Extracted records
◆ ◆ ◆ ◆

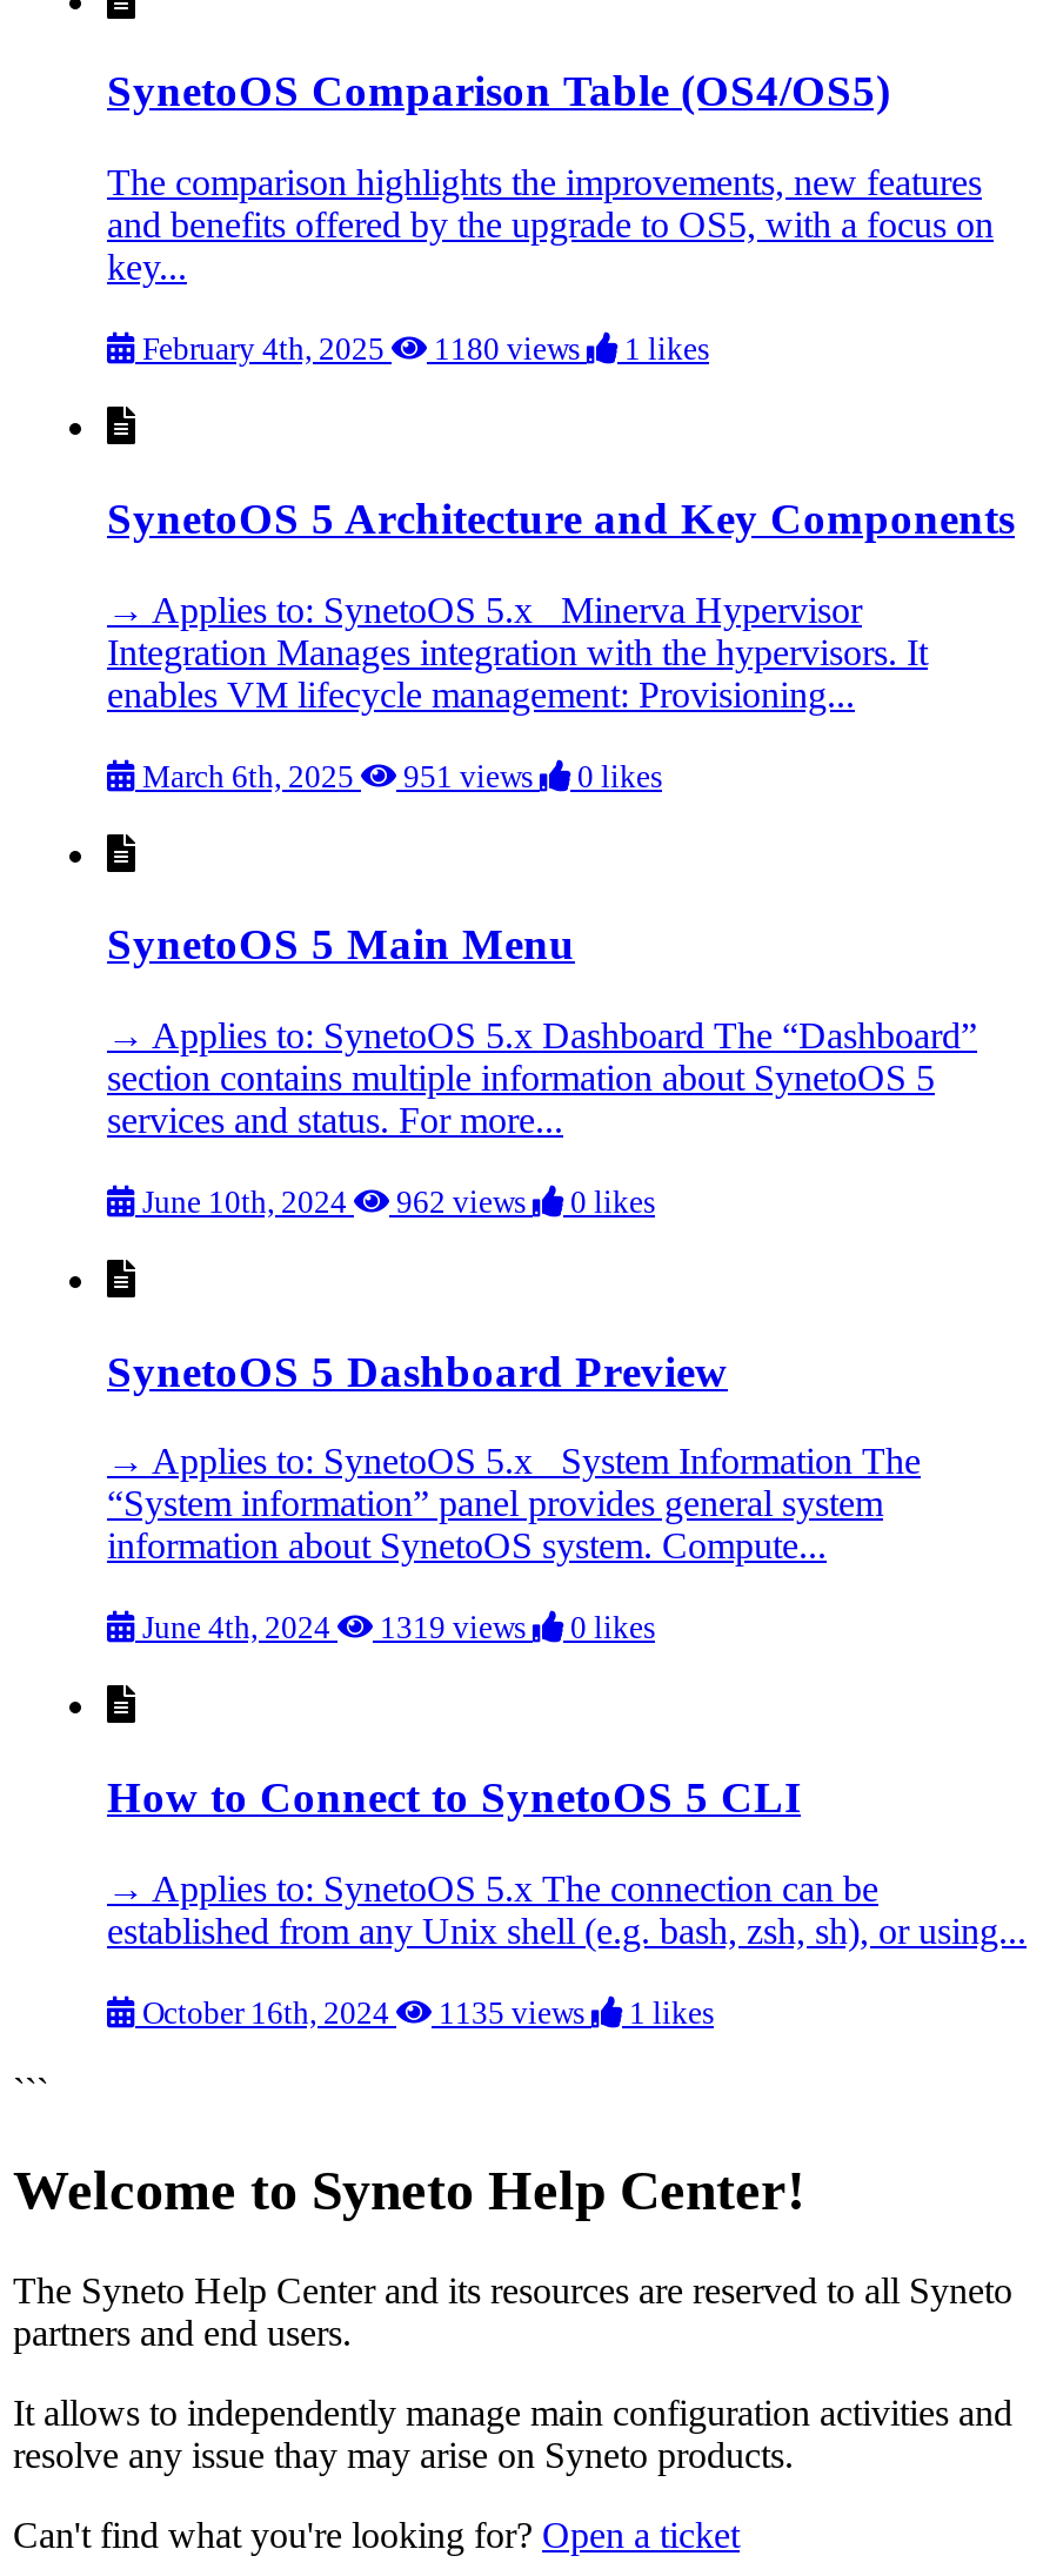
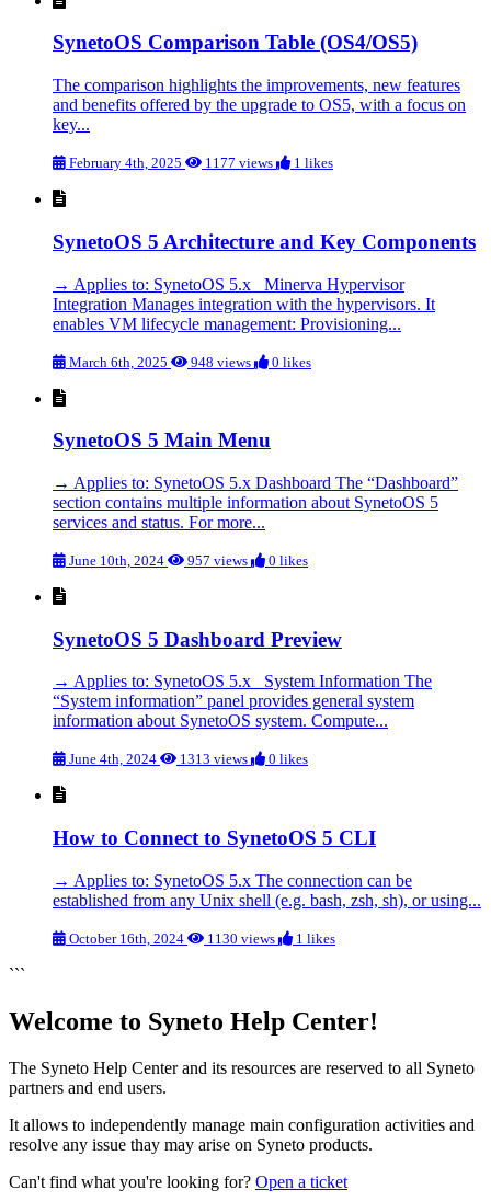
[135,332,709,367] February 4th, 2025 1180 views 1 likes -> [66,155,333,171] February 4th, 2025 1177 views 1 likes
[135,758,662,793] March 6th, 2025 951 views 0 likes -> [66,354,311,370] March 6th, 2025 948 views 0 likes
[135,1185,655,1220] June 10th, 2024 962 views 0 likes -> [66,552,308,569] June 10th, 2024 957 views 0 likes
[135,1611,655,1646] June 4th, 2024 1319 views 0 likes -> [66,751,308,768] June 4th, 2024 1313 views 0 likes
[135,1995,714,2030] October 16th, 2024 1135 views 1 likes -> [66,930,335,947] October 16th, 2024 1130 views 1 likes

◆ ◆ ◆ ◆

◆ Brief
Please filter the entries above down to the lines holding "June" and copy them.

◆ Exercise solution
[135,1185,655,1220] June 10th, 2024 962 views 0 likes -> [66,552,308,569] June 10th, 2024 957 views 0 likes
[135,1611,655,1646] June 4th, 2024 1319 views 0 likes -> [66,751,308,768] June 4th, 2024 1313 views 0 likes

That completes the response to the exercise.